Tuesday, 9 November 2010

MORAL RESTRAINT

“Men are qualified for civil liberty in exact proportion to their disposition to put moral chains upon their own appetites” Edmund Burke.

Burke, a famous and very perceptive political theorist, wrote these much quoted words to a member of the French National Assembly in 1791 as he observed the growth of anarchy in the French Revolution. They may be paraphrased as saying that men will only enjoy real freedom in their society if they all show moral restraint in those areas where their own selfish desires threaten to get the better of them. If they do not, society will descend into anarchy. He was trying to make the point that real freedom is not so much built on the demands for rights, the great cry of the Revolution, as on the readiness to exercise personal responsibility and personal self-restraint in relation to others. It is a much quoted saying simply because it enshrines an essential truth.

Burke uses two words which have been marginalised in our modern thinking, the words “moral” and “restraint” (graphically pictured as “chains”). They desperately need to come back. “Restraint” means there are limits to our personal freedom; we cannot do just what we like, irrespective of consequences upon others. “Moral” means we need to recognise again the force of the words “ought to”; there is a “moral imperative”, a right and a wrong.

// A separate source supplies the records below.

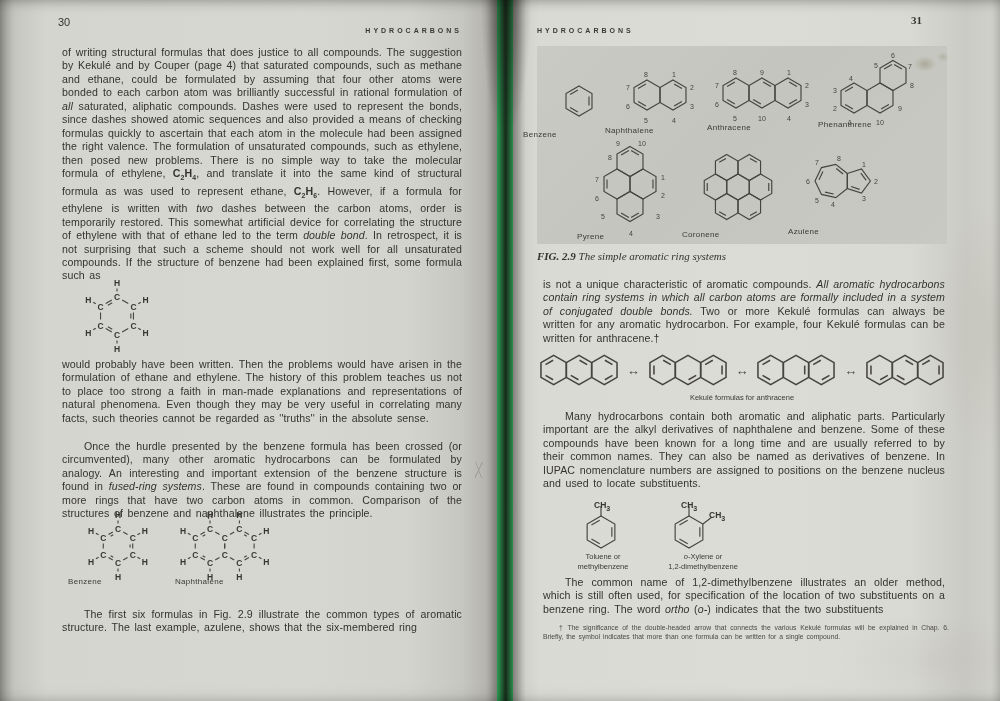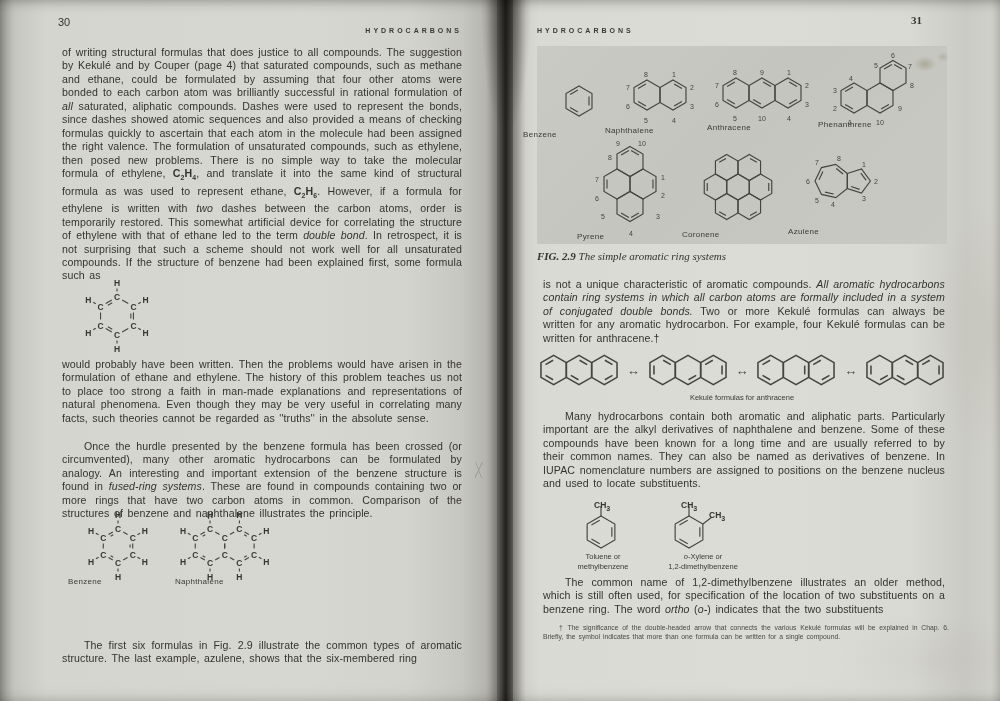--- a/index.html
+++ b/index.html
@@ -1,17 +1,17 @@
 <!DOCTYPE html>
 <html><head>
 <meta charset="utf-8">
 <style>
   html,body{margin:0;padding:0;background:#888;}
   #stage{position:relative;width:1000px;height:701px;overflow:hidden;
-         font-family:"Liberation Sans",sans-serif;background:#737373;}
+         font-family:"Liberation Sans",sans-serif;background:#22c55e;}
   
   .page{position:absolute;top:0;height:701px;}
   #left-page{left:0;width:497px;
     background:linear-gradient(90deg,#a4a49f 0,#c6c6c1 14px,#d5d5d0 46px,#d7d7d2 300px,#d3d3cd 410px,#c7c7c1 462px,#b2b1ab 490px,#9e9d97 497px);}
   #right-page{left:513px;width:487px;
     background:linear-gradient(90deg,#aeada7 0,#cfcfca 9px,#dadad5 26px,#dcdcd7 260px,#d9d9d4 400px,#cbcbc5 452px,#d0d0ca 478px,#c4c4be 487px);}
   #spine{position:absolute;left:486px;top:0;width:40px;height:701px;
     background:linear-gradient(90deg,rgba(58,56,50,0) 0,rgba(58,56,50,.35) 30%,rgba(22,21,18,.88) 49%,rgba(58,56,50,.38) 68%,rgba(58,56,50,0) 100%);}
   #spine-top{position:absolute;left:478px;top:0;width:56px;height:180px;
     background:radial-gradient(60% 100% at 50% 0,rgba(20,19,16,.45),rgba(20,19,16,0) 75%);}
@@ -160,21 +160,21 @@
           <text x="216.24678751731759" y="58.5" text-anchor="middle" font-size="8.5" font-weight="bold" fill="#38372f" font-family="&quot;Liberation Sans&quot;,sans-serif">H</text>
           <line x1="208.88557158514988" y1="51.25" x2="211.48364779650316" y2="52.75" stroke="#45443e" stroke-width="1.1"></line>
           <text x="189.4" y="60" text-anchor="middle" font-size="8.5" font-weight="bold" fill="#38372f" font-family="&quot;Liberation Sans&quot;,sans-serif">C</text>
           <text x="189.4" y="74" text-anchor="middle" font-size="8.5" font-weight="bold" fill="#38372f" font-family="&quot;Liberation Sans&quot;,sans-serif">H</text>
           <line x1="189.4" y1="62.5" x2="189.4" y2="65.5" stroke="#45443e" stroke-width="1.1"></line>
         </g>
       </svg>
     <div class="mol-label" style="left:68px;top:577px;width:100px;">Benzene</div>
     <div class="mol-label" style="left:175px;top:577px;width:100px;">Naphthalene</div>
 
-    <div class="para" style="left:62px;top:608px;width:400px;text-indent:22px;margin-top:31px;">The first six formulas in Fig. 2.9 illustrate the common types of aromatic structure.  The last example, azulene, shows that the six-membered ring</div>
+    <div class="para" style="left:62px;top:608px;width:400px;text-indent:22px;">The first six formulas in Fig. 2.9 illustrate the common types of aromatic structure.  The last example, azulene, shows that the six-membered ring</div>
 
     <div class="pencil"></div>
   </div>
 
   <div id="right-page" class="page">
     <div class="runhead" style="left:24px;top:27px;">HYDROCARBONS</div>
     <div class="pagenum" style="left:398px;top:14px;font-family:'Liberation Serif',serif;font-weight:bold;">31</div>
 
     <div class="figure-box">
       <svg class="molsvg" style="left:-23px;top:-1px;" width="130" height="112">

The most interesting thing about this statement of Burke is that he is not placing the task of securing civil liberty on government legislation to hold wrongdoing in check (though that has its own place and an important place), but is speaking to all individuals who make up the society and putting responsibility on them. He is making the point that it is the prevailing communal good behaviour of individual people that in the end makes real freedom in society possible. In an age which seems to have off-loaded everything onto “the government”, with the ubiquitous expression, “the government ought” (notice the ‘ought’), we sadly need this correction.

Governments are not capable of bringing freedom and security by restrictive legislation alone, no matter how well intentioned. Moral restraint must be present in the very fibre of the society itself. Otherwise the prisons simply fill up and up, and lying, cheating and corruption in all walks of life rapidly spread, and family solidarity collapses more and more under the onslaught of unrestrained sexual license. Social life becomes more and more oppressed and freedom is lost. It is this need of moral restraint in society as a whole that has to be gripped in our generation. Once we have grasped the need (and there is some way yet to go on this), we then have to answer the question of how this restraint can be re-established after so much of it has been lost.

The short answer is that it has to be taught; but from what text book? The text book of secular humanism is of little help – that is the current prevailing text book and has been found wanting. Neither is philosophy of help. As the British philosopher, Bertrand Russell once said, philosophy provides no real guidelines for moral behaviour. On the contrary modern philosophy has underpinned the removal of absolute standards. It is at this point that the great rock on which Hebrew political and social society was to be built comes to mind with staggering clarity and relevance, namely the Ten Commandments. Here are moral imperatives of extraordinary perception for the well being of a whole society, imperatives which are securely founded on the worship of a “Holy” God, whose word, “Be holy for I am holy” has immense dynamic for every human person. Political theory would do well to follow the lead of divine revelation!